• RECORDS FOR THE TASK
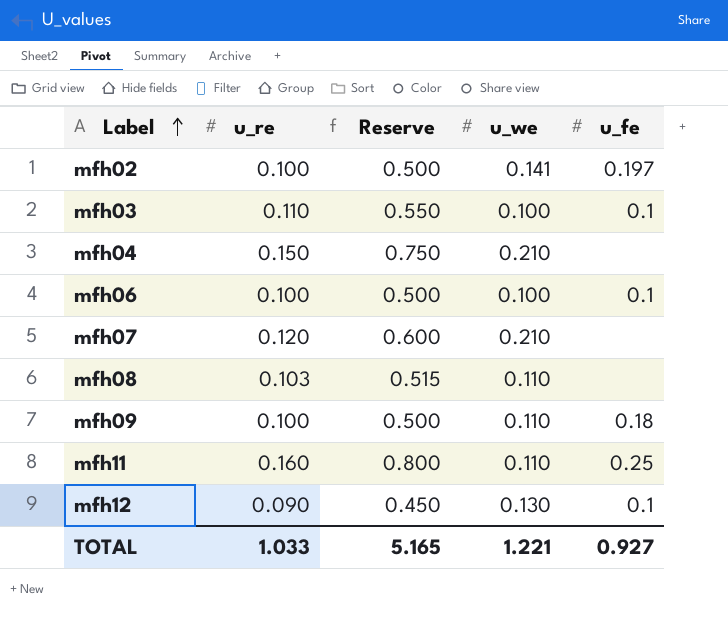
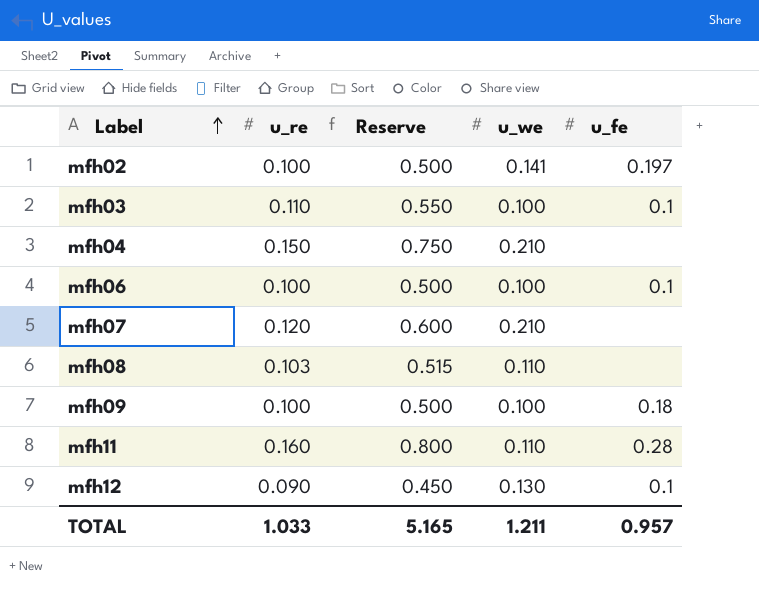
mfh09 | u_we: 0.110 -> 0.100
mfh11 | u_fe: 0.25 -> 0.28
TOTAL | u_we: 1.221 -> 1.211
TOTAL | u_fe: 0.927 -> 0.957

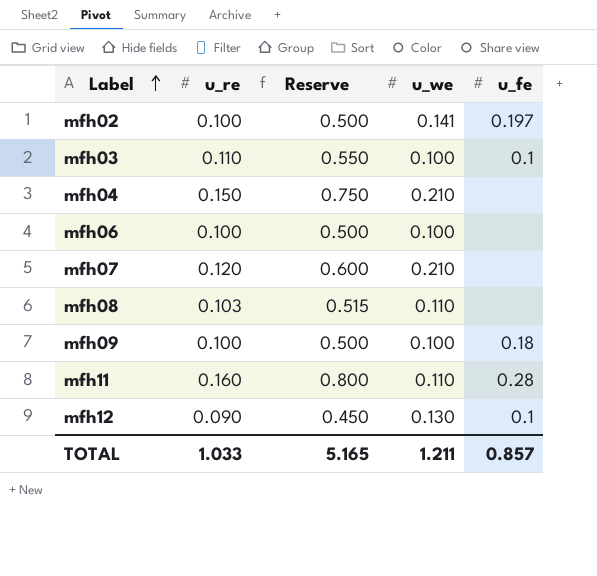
mfh06 | u_fe: 0.1 -> none
TOTAL | u_fe: 0.957 -> 0.857

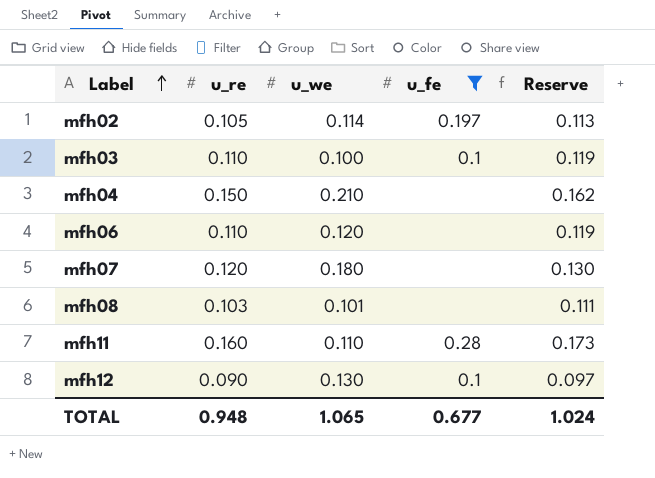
filter: none -> u_fe != 0.18
column Reserve | formula: [u_re] * 5 -> [u_re] * 1.08
column Reserve | position: 3 -> 5
mfh02 | u_re: 0.100 -> 0.105
mfh02 | u_we: 0.141 -> 0.114
mfh06 | u_re: 0.100 -> 0.110
mfh06 | u_we: 0.100 -> 0.120
mfh07 | u_we: 0.210 -> 0.180
mfh08 | u_we: 0.110 -> 0.101
TOTAL | u_re: 1.033 -> 0.948
TOTAL | u_we: 1.211 -> 1.065
TOTAL | u_fe: 0.857 -> 0.677
TOTAL | Reserve: 5.165 -> 1.024

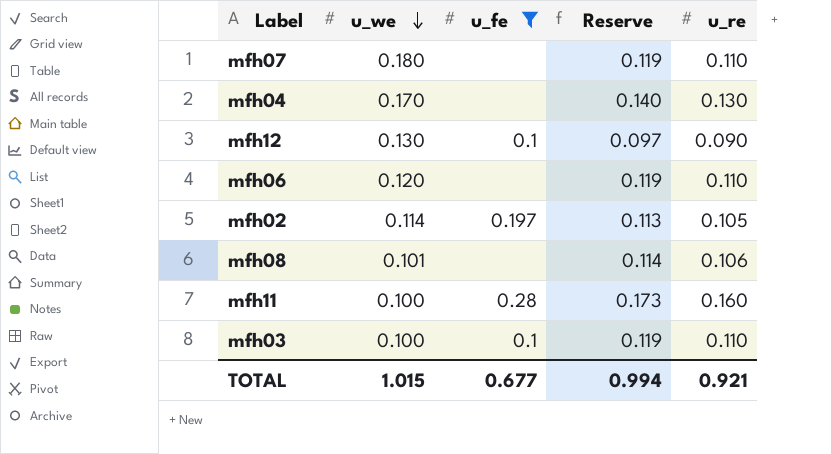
row order: Label ascending -> u_we descending
column u_re | position: 2 -> 5
mfh07 | Reserve: 0.130 -> 0.119
mfh07 | u_re: 0.120 -> 0.110
mfh04 | u_we: 0.210 -> 0.170
mfh04 | Reserve: 0.162 -> 0.140
mfh04 | u_re: 0.150 -> 0.130
mfh08 | Reserve: 0.111 -> 0.114
mfh08 | u_re: 0.103 -> 0.106
mfh11 | u_we: 0.110 -> 0.100
TOTAL | u_we: 1.065 -> 1.015
TOTAL | Reserve: 1.024 -> 0.994
TOTAL | u_re: 0.948 -> 0.921

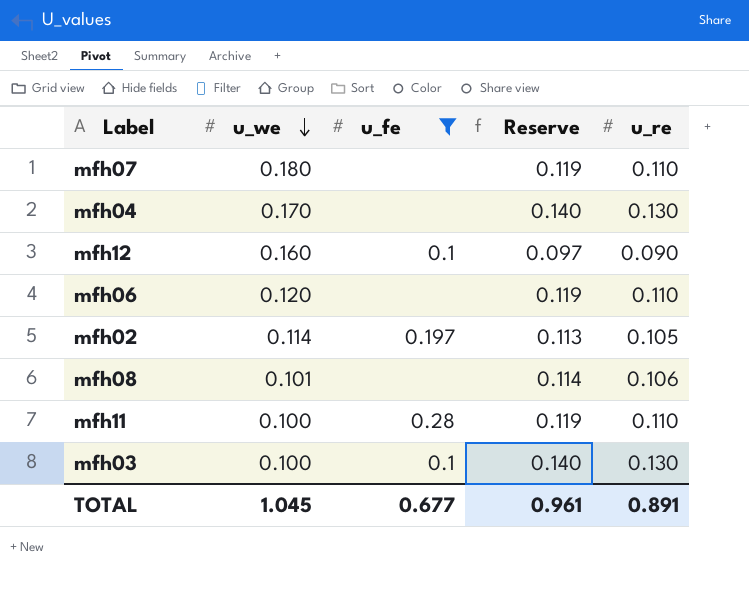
mfh12 | u_we: 0.130 -> 0.160
mfh11 | Reserve: 0.173 -> 0.119
mfh11 | u_re: 0.160 -> 0.110
mfh03 | Reserve: 0.119 -> 0.140
mfh03 | u_re: 0.110 -> 0.130
TOTAL | u_we: 1.015 -> 1.045
TOTAL | Reserve: 0.994 -> 0.961
TOTAL | u_re: 0.921 -> 0.891

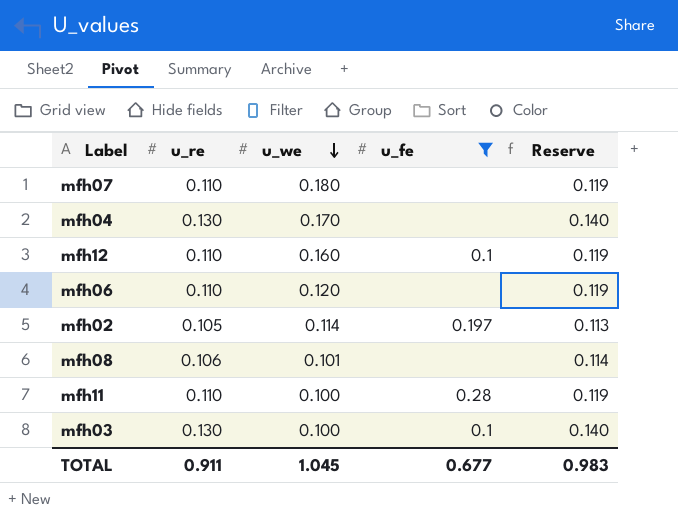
column u_re | position: 5 -> 2
mfh12 | u_re: 0.090 -> 0.110
mfh12 | Reserve: 0.097 -> 0.119
TOTAL | u_re: 0.891 -> 0.911
TOTAL | Reserve: 0.961 -> 0.983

• EXERCISE PROMPT
The expected answer is every line above in which the word "column" appears.

• TASK RESULT
column Reserve | formula: [u_re] * 5 -> [u_re] * 1.08
column Reserve | position: 3 -> 5
column u_re | position: 2 -> 5
column u_re | position: 5 -> 2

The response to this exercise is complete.